Sister Ellen, 62, found herself drawn to the ministry of the Daughters of Charity after volunteering at St. Elizabeth’s Orphanage in Uptown New Orleans the summer before her junior year of college. She entered into formation at age 23, with her outreach over the ensuing four decades including helping abused and neglected children and the poor of Haiti.

She was bolstered along the way with master’s degrees in social work and business.

“I found in all of the orders and all of the sisters a singleness of purpose,” said Sister Ellen, recalling her earliest impressions of religious sisters as a student at St. Francis of Assisi, St. Rita, New Orleans, and St. Mary’s Dominican High.

“The sisters were about service – service rooted in faith in God,” she said. “And amongst them I found a joy. The sisters were very practical, simple, joyful and yet full of God. My values meshed with the sisters’ values. So I thought, ‘There’s something to this!’”

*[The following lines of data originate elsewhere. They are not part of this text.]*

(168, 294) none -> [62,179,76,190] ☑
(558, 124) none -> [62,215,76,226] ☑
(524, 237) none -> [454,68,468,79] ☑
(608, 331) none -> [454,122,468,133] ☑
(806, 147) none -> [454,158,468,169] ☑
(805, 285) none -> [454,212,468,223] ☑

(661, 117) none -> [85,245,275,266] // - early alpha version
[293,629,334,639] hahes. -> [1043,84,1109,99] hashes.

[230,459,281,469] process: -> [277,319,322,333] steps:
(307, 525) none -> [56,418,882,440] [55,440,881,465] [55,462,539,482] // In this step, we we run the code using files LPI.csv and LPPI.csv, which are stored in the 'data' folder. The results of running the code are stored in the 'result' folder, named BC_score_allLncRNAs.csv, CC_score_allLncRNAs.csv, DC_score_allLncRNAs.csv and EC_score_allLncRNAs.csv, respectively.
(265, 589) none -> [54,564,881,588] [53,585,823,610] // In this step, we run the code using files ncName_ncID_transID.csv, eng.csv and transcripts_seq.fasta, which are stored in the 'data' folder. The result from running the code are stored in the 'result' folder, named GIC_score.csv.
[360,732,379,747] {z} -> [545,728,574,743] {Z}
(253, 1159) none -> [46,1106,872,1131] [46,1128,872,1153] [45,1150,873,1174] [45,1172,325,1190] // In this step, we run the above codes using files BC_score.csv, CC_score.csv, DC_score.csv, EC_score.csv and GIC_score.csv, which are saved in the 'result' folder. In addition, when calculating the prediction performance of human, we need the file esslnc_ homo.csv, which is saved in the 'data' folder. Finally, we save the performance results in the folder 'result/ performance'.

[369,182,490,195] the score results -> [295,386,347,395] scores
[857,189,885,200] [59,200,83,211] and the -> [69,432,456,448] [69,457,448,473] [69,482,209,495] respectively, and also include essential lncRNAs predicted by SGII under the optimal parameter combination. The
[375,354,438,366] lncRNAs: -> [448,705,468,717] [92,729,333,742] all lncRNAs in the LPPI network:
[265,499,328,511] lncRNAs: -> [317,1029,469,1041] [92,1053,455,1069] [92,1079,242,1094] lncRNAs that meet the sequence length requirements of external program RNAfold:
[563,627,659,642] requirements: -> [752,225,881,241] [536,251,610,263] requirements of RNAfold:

A glimpse of religious life


The rewarding vocational paths of Sister Ellen and her fellow women religious will be spotlighted during National Catholic Sisters Week, March 8-14. About 400 women religious currently serve within the Archdiocese of New Orleans, including 13 who are in various stages of formation both locally and elsewhere.

Inspired by the theme “Meet a Sister, Be Inspired,” the Archdiocese of New Orleans will mark the week with the following special events:

• On March 7 from 8 to 9 p.m., the Magnificat House of Discernment for Women, in conjunction with the Office of Religious and Loyola’s Institute for Ministry (LIM), will sponsor a webinar on how to discern one’s vocational call. The discussion, which will cover vocations to the married and single life as well as those in direct service to the church, will be accessible at www.lim.loyno.edu/webinars.

Dr. Tom Ryan, LIM director, will facilitate the discussion, and the resident mentors of Magnificat House – Sister of St. Joseph Theresa Pitruzzello and Sister of the Sacred Heart Cecilia Dimaku – will give an overview of the four-year old residence in which women can get a sense of the sisterhood by living in community and enhanced exposure to the sacramental and apostolic life.

“Magnificat House is a treasure that the archbishop has made available to women in the Archdiocese. It’s a hidden jewel!” said Mount Carmel Sister Beth Fitzpatrick, executive director of the Office of Religious. Sister Beth reports that since the house’s opening in 2012, three former residents have gone on to various stages of religious formation, and a fourth is a volunteer with the Jesuit Volunteer Corps.

The webinar also will inform participants of the house’s “adjunct activities,” open to non-residents, including its Mmmm days and evenings (Magnificat, Mass, Meals and More) and discernment retreats. Sister Beth said the house welcomes visits from its growing “extended family” at mealtime.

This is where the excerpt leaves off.